The evening prayers had just ended and a group of women sat huddled behind the main stage at Park Circus Maidan when Ajmeri reached the protest venue, armed with a few dozen bananas.

Soon, a few youths arrived carrying water and snacks. Ajmeri joined them, her head covered with a black scarf, before distributing the bananas among women, who received them with a smile.

On the stage in front of the protesters, speakers took turns to talk about how the National Register of Citizens (NRC) and the Citizenship Amendment Act (CAA) would destroy the fabric of India, dividing the country on religious lines.

“I’m not quite educated. But what is this talk about discriminating between Hindus and Muslims? I want to ask the ministers, aren’t you all human beings?” Ajmeri asked.

“All these years we have participated in Holi and Durga Puja with our neighbours and they have joined in our Id celebrations.
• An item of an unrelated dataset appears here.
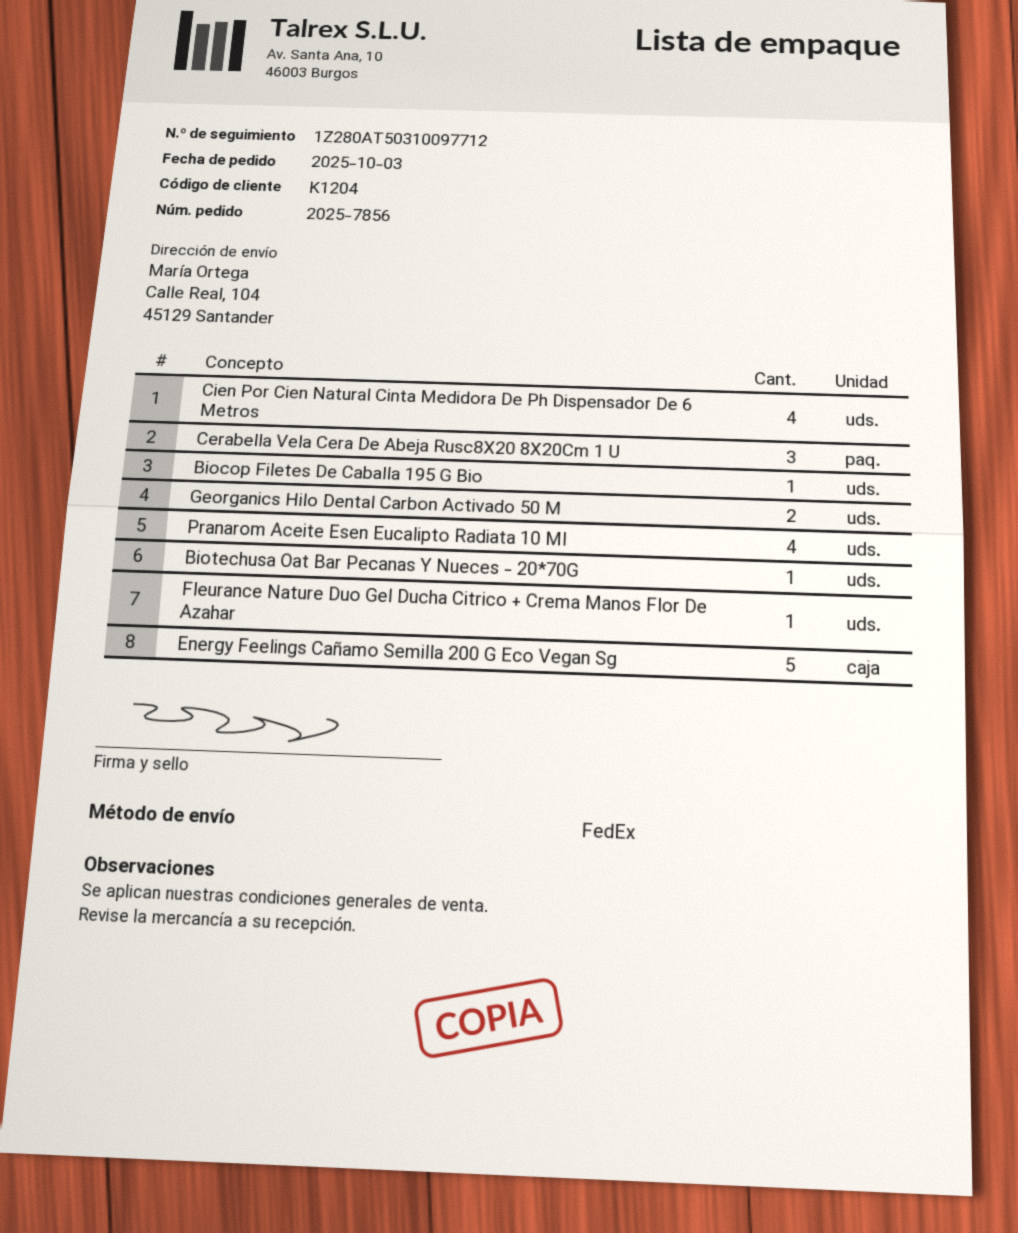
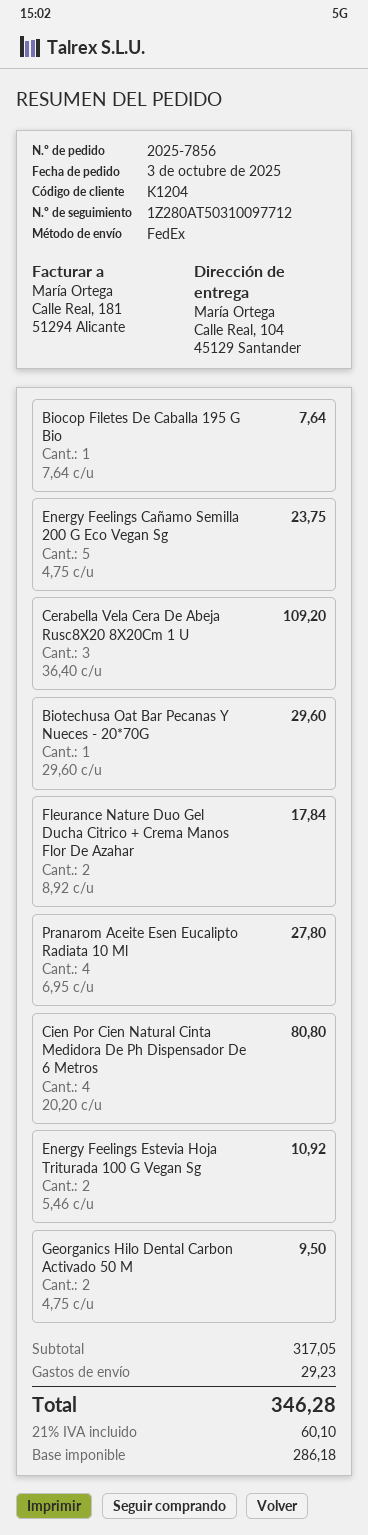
Fleurance Nature Duo Gel Ducha Citrico + Crema Manos Flor De Azahar: 1 -> 2
Energy Feelings Estevia Hoja Triturada 100 G Vegan Sg: none -> 2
I would rather take a bullet than see my country divided,” she said.

Has she ever spent the night with the protesters at Park Circus Maidan? “I have stayed on till around 1.30am. Agle din phir kaam pe jana parta hain (I have to go to work the next day),” said Ajmeri. “But I make sure I contribute. The women are fighting for me.

I just tell them with my little offering that I am with them, too.”